Compare the agricultural tools listed above with the tractor, pulling its gang of plows, harrow, seeder, and land packer; also the mower, combined harvester, corn binder, potato digger and threshing machine, and you have some idea of the great advance that three hundred years of effort and invention have brought to modern man. It certainly would be a "boob" that would start in to buck the modern game with a Virginia settler's outfit. It's easy to see the "water tank" where he would "hit the grit."

The Indians were communal in their method of life and usually cultivated their fields in common, and the Virginia settlers tried the communal way for a couple of years, but, finding themselves unsuited to such a mode of labor, resorted to individual ownership about 1609 or 1610.

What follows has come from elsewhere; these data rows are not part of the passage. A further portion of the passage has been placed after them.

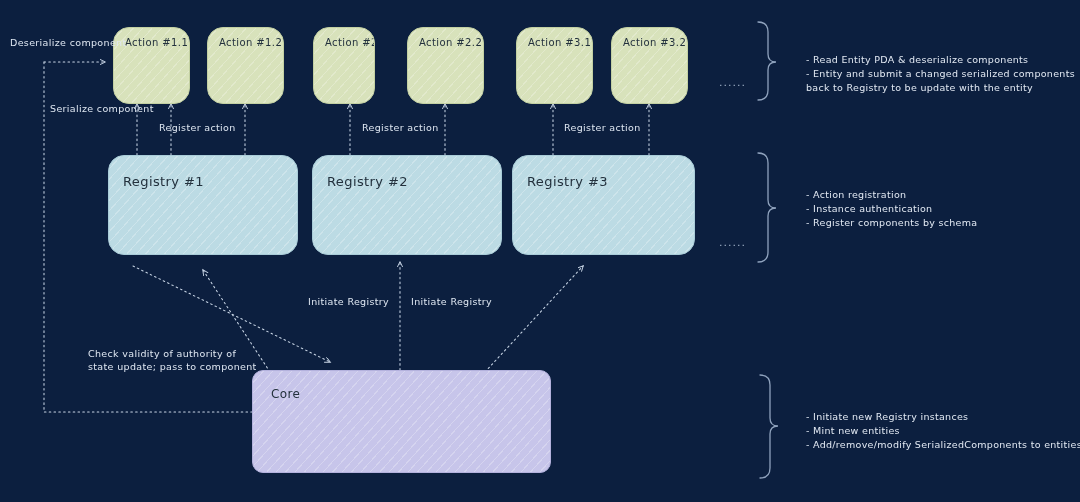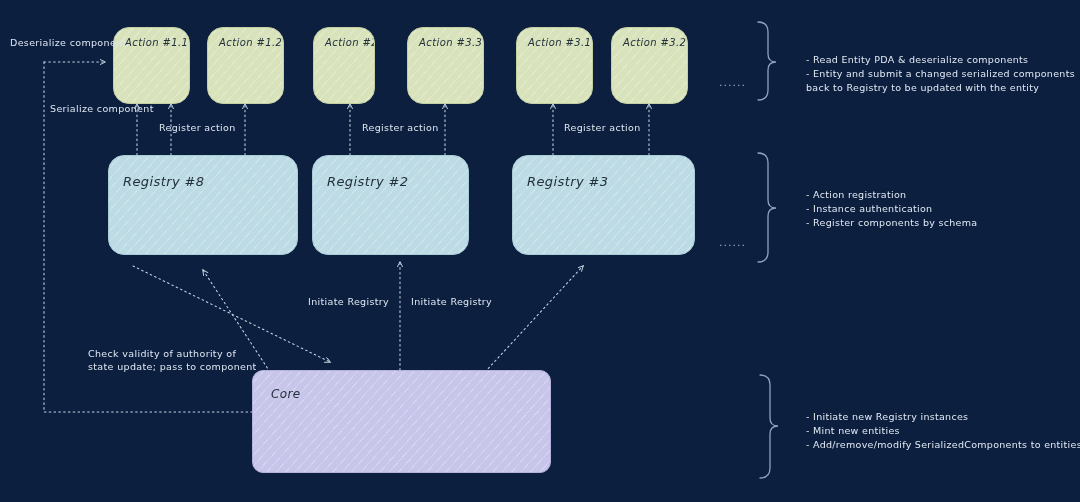--- a/index.html
+++ b/index.html
@@ -18,7 +18,6 @@
     border-radius:14px;
     box-sizing:border-box;
     overflow:hidden;
-    font-style:italic;
   }
   .node .hatch{
     position:absolute;inset:0;

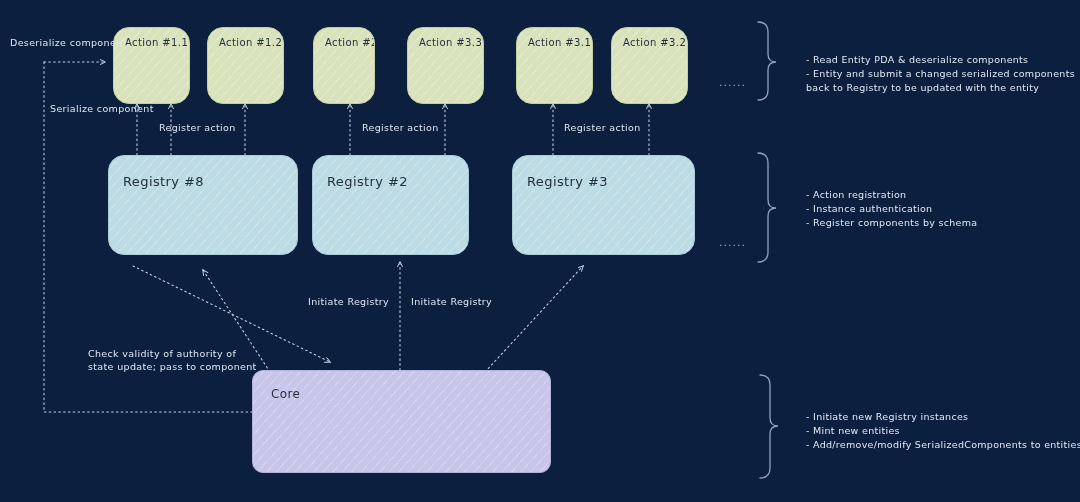--- a/index.html
+++ b/index.html
@@ -145,7 +145,7 @@
   </div>
   <div class="node action" style="left:407px;top:27px;width:77px;height:77px;">
     <div class="hatch"></div>
-    <span class="lbl">Action #3.3</span>
+    <span class="lbl">Action #2.2</span>
   </div>
 
   <div class="node action" style="left:516px;top:27px;width:77px;height:77px;">

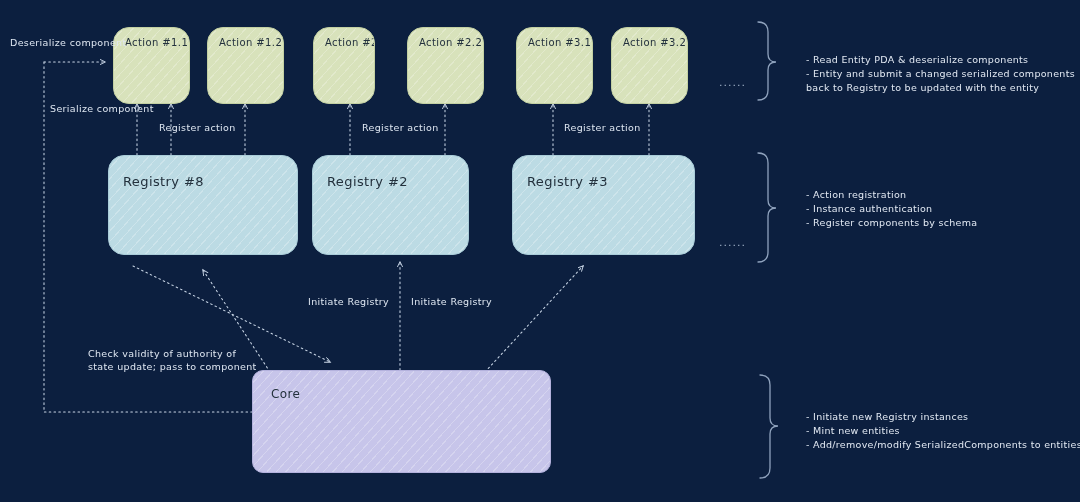--- a/index.html
+++ b/index.html
@@ -196,7 +196,7 @@
   <div class="note" style="left:806px;top:53px;">
     <span class="li">- Read Entity PDA &amp; deserialize components</span>
     <span class="li">- Entity and submit a changed serialized components</span>
-    <span class="li">   back to Registry to be updated with the entity</span>
+    <span class="li">   back to Registry to be update with the entity</span>
   </div>
 
   <div class="note" style="left:806px;top:188px;">

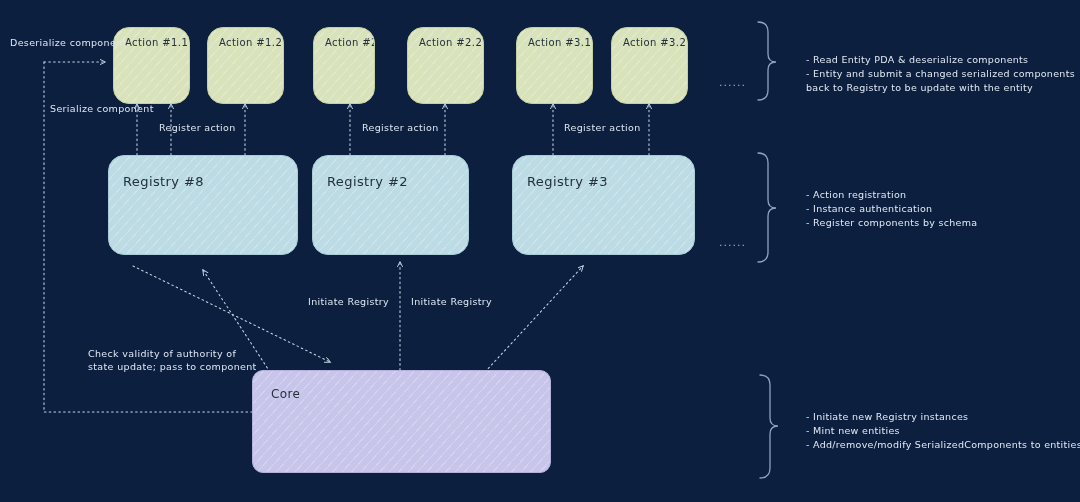--- a/index.html
+++ b/index.html
@@ -161,7 +161,7 @@
 
   <div class="node registry" style="left:108px;top:155px;width:190px;height:100px;">
     <div class="hatch"></div>
-    <span class="lbl">Registry #8</span>
+    <span class="lbl">Registry #1</span>
   </div>
   <div class="node registry" style="left:312px;top:155px;width:157px;height:100px;">
     <div class="hatch"></div>

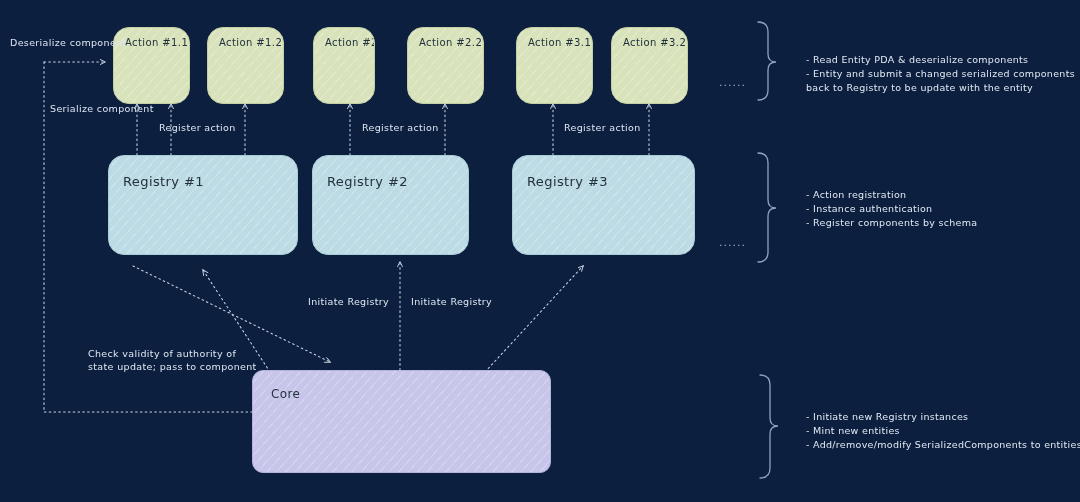--- a/index.html
+++ b/index.html
@@ -163,7 +163,7 @@
     <div class="hatch"></div>
     <span class="lbl">Registry #1</span>
   </div>
-  <div class="node registry" style="left:312px;top:155px;width:157px;height:100px;">
+  <div class="node registry" style="left:312px;top:155px;width:190px;height:100px;">
     <div class="hatch"></div>
     <span class="lbl">Registry #2</span>
   </div>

There were three methods of acquiring land; first by purchase of a share of stock in the colonization company; second, by some act of meritorious service; and third, by "Head Right" (paying the passage of some person from England to the Colony). The share of stock cost $62.50 and entitled the holder to one hundred acres in the first subdivision and another one hundred acres in the second subdivision. Great tracts of land were secured to individuals who were able to buy a large number of shares, and much of the early trouble with the Indians arose over the efforts of these shareholders to drive the red men off these purchased holdings, the redskin not being regarded as endowed with any title, either natural or acquired.